## What is needed
Pictures should be omitted; restate word for word the lines from the one holding "html: none ->" through the last line of the entries below.

User interface change data
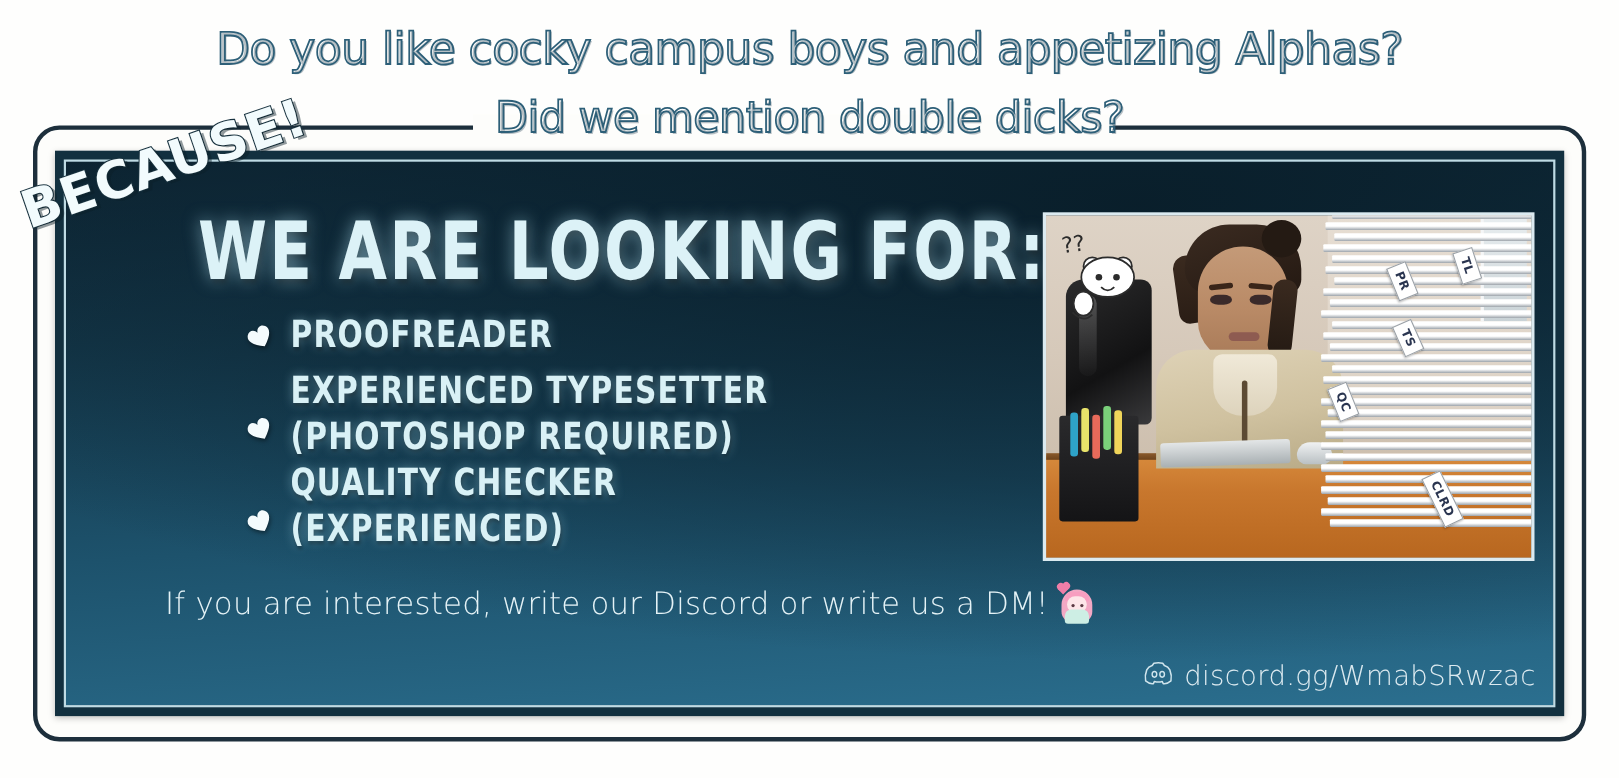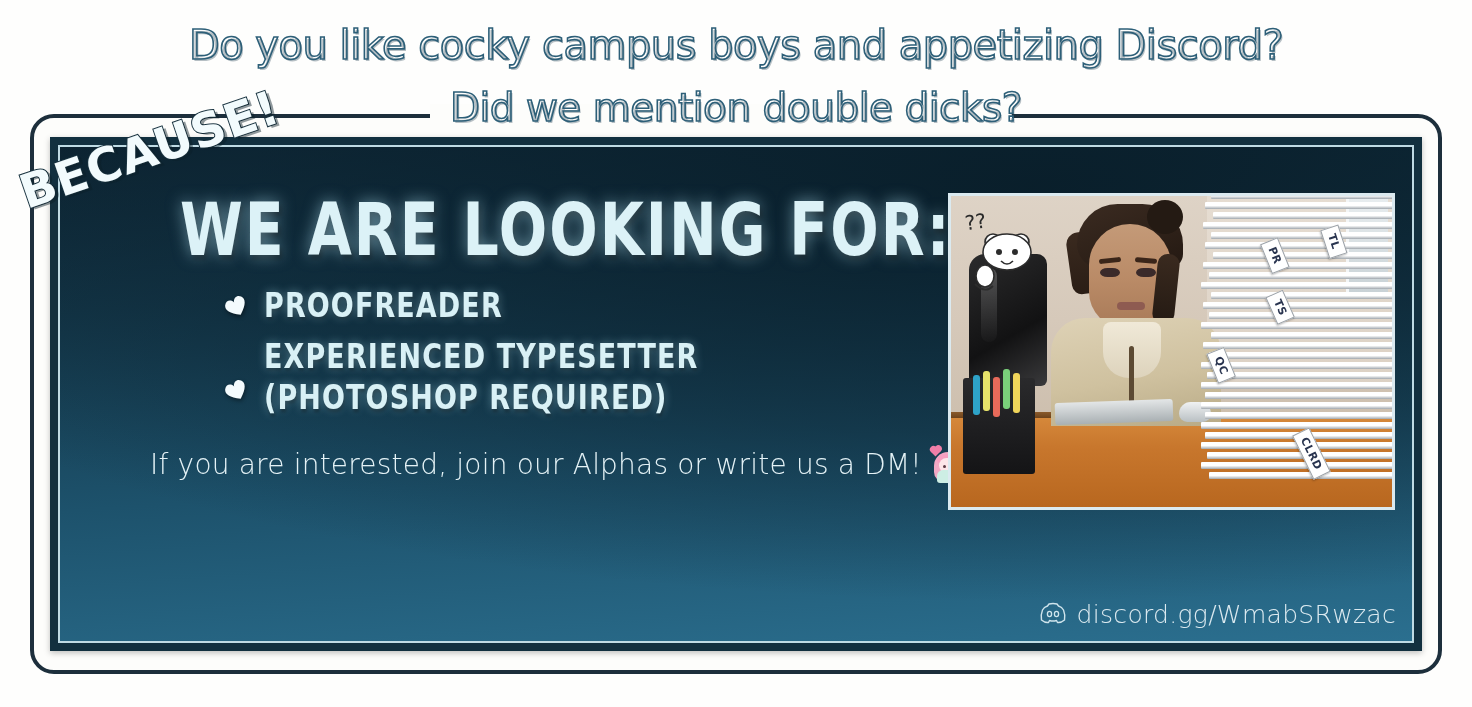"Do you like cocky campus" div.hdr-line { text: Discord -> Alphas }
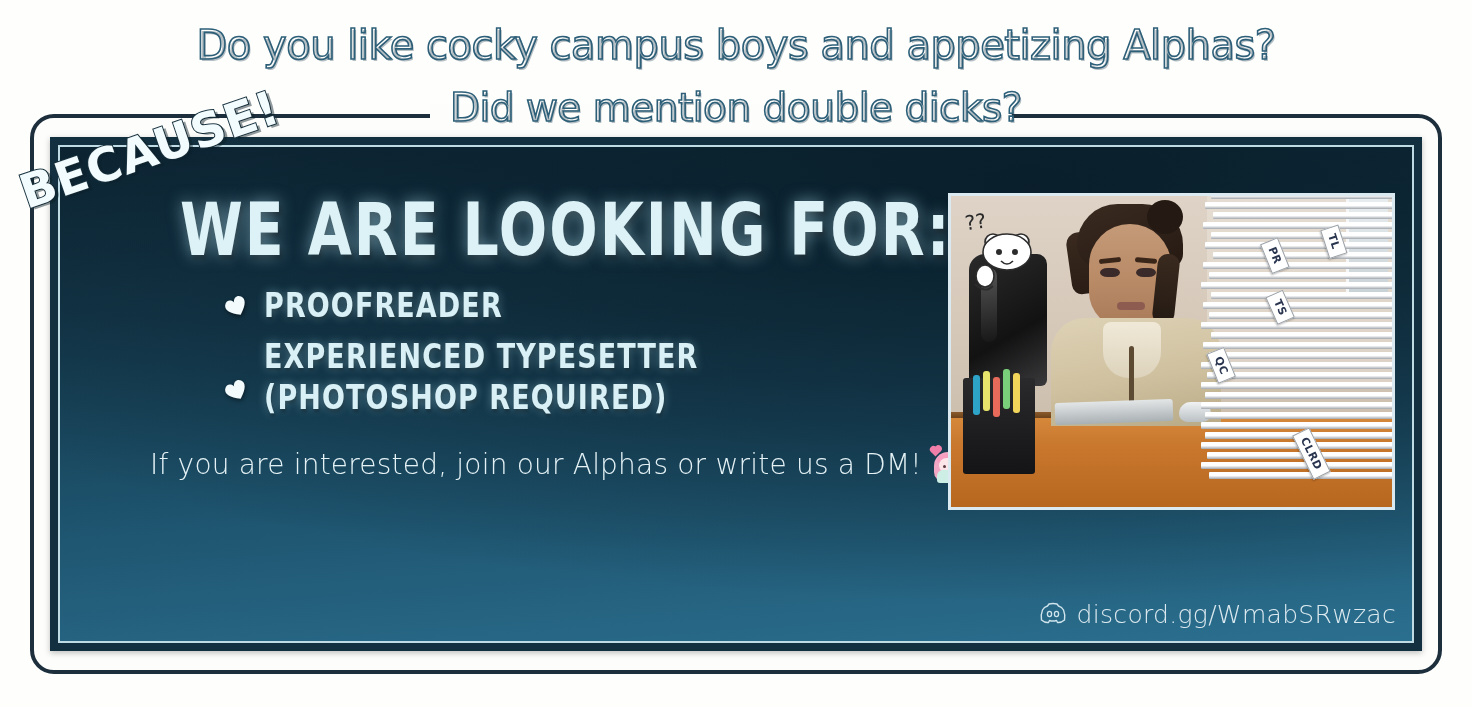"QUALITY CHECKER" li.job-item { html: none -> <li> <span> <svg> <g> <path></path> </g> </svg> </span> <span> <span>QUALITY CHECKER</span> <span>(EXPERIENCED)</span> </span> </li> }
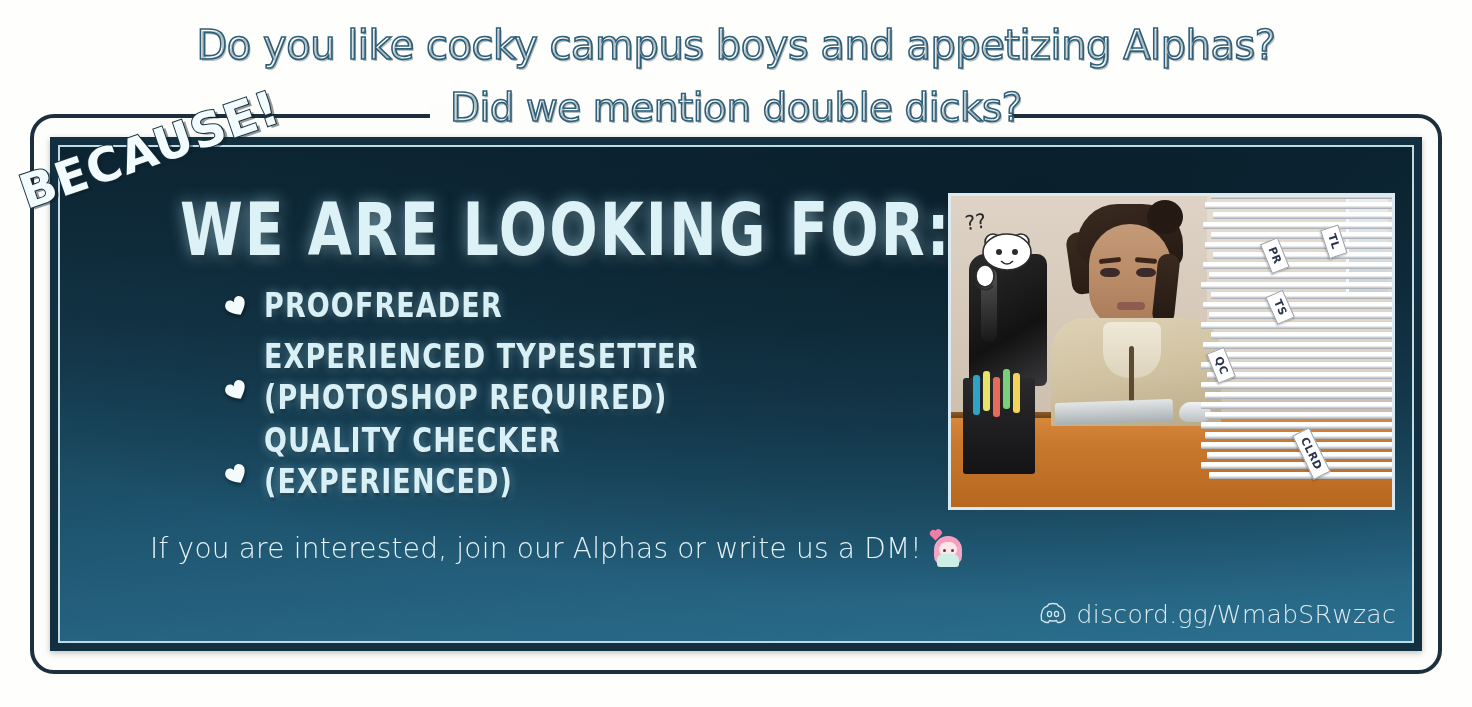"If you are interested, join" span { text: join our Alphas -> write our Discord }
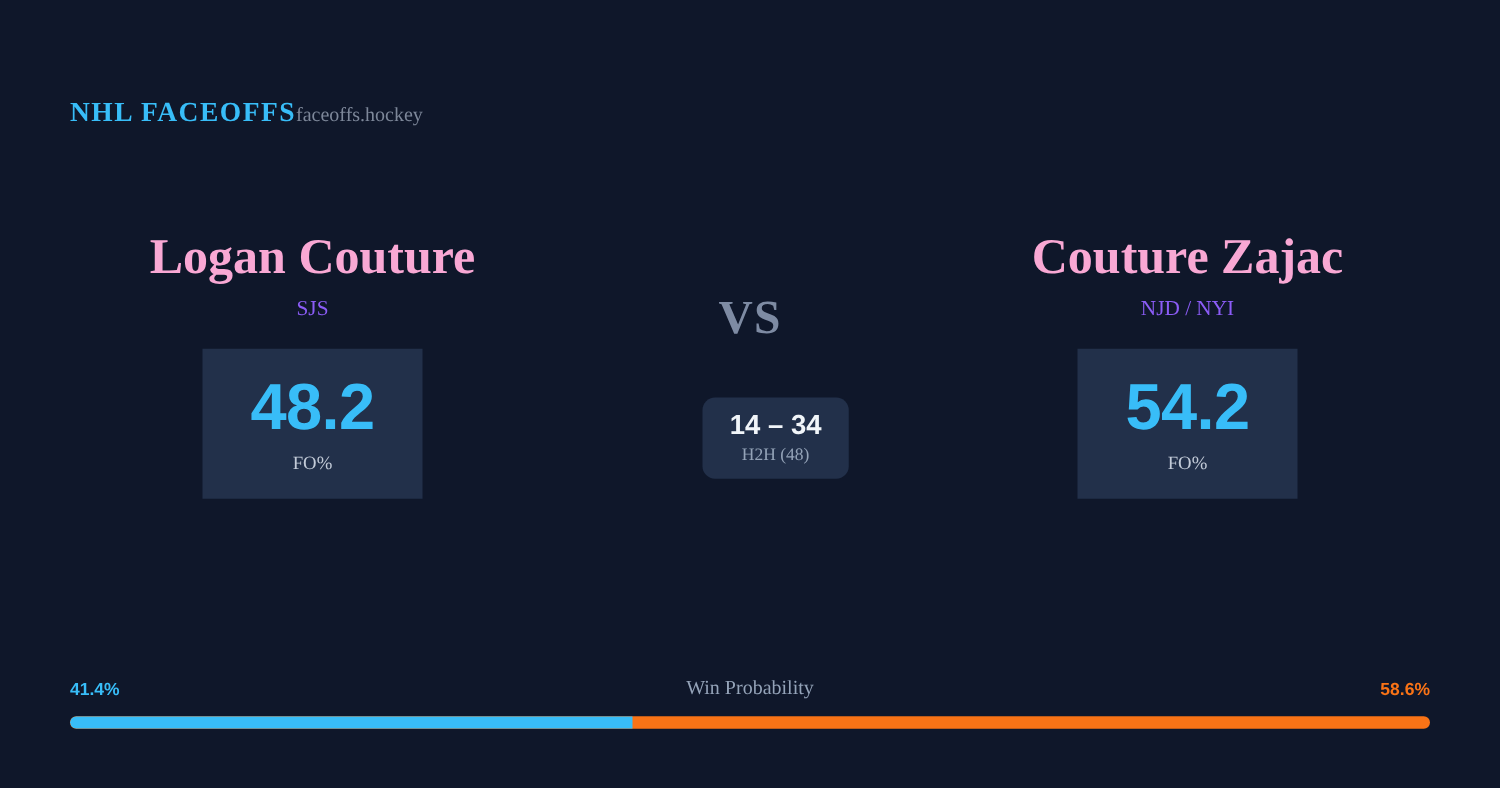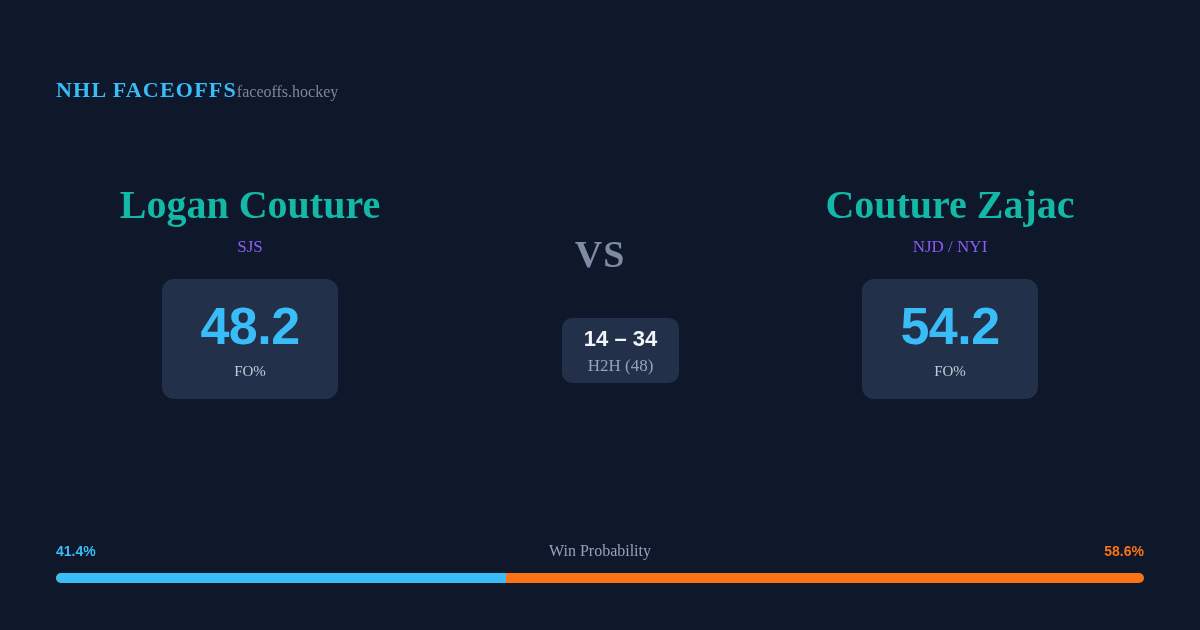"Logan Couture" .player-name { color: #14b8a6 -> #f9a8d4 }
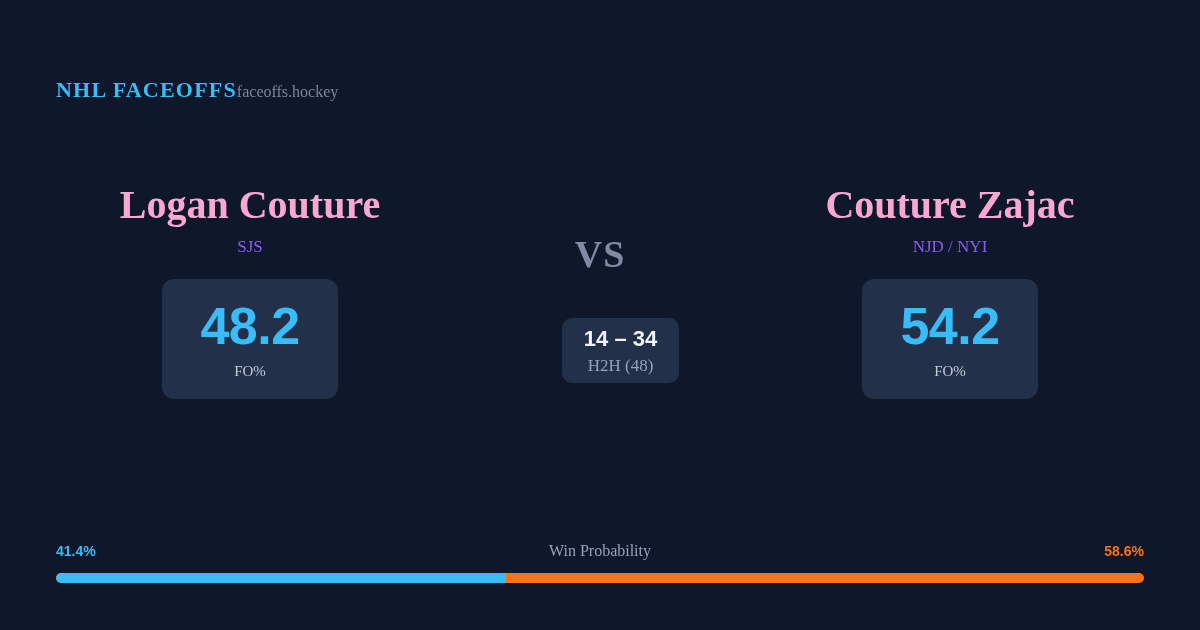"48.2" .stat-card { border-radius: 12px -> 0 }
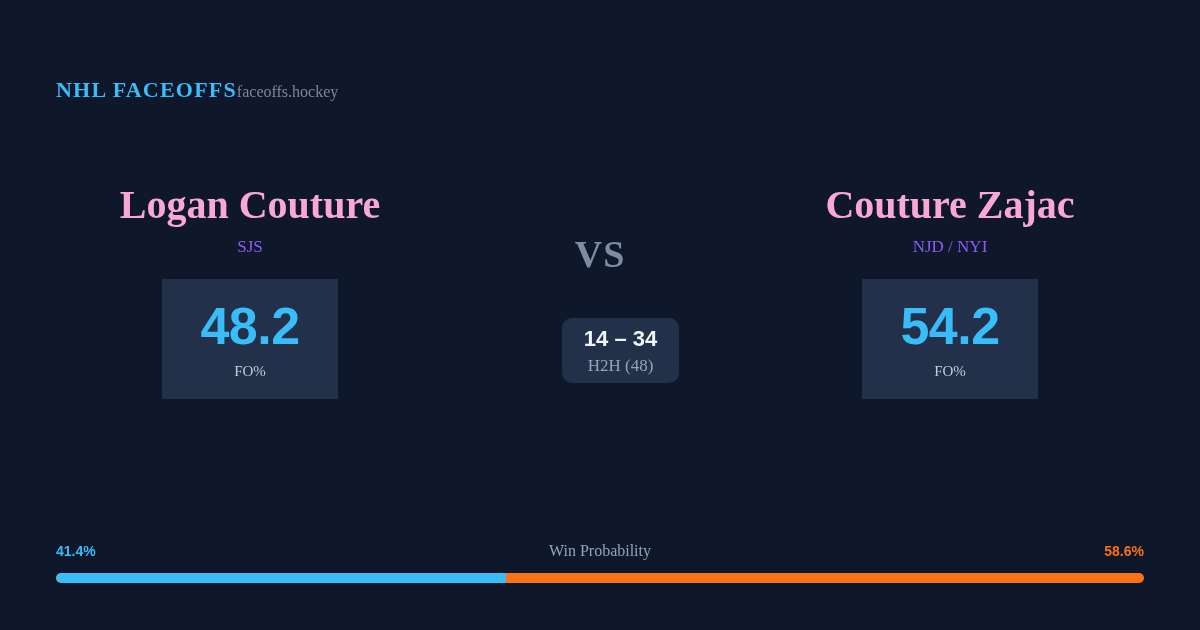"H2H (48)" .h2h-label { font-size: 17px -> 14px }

## Your solution
"QUALITY CHECKER" li.job-item { html: none -> <li> <span> <svg> <g> <path></path> </g> </svg> </span> <span> <span>QUALITY CHECKER</span> <span>(EXPERIENCED)</span> </span> </li> }
"If you are interested, join" span { text: join our Alphas -> write our Discord }
"Logan Couture" .player-name { color: #14b8a6 -> #f9a8d4 }
"48.2" .stat-card { border-radius: 12px -> 0 }
"H2H (48)" .h2h-label { font-size: 17px -> 14px }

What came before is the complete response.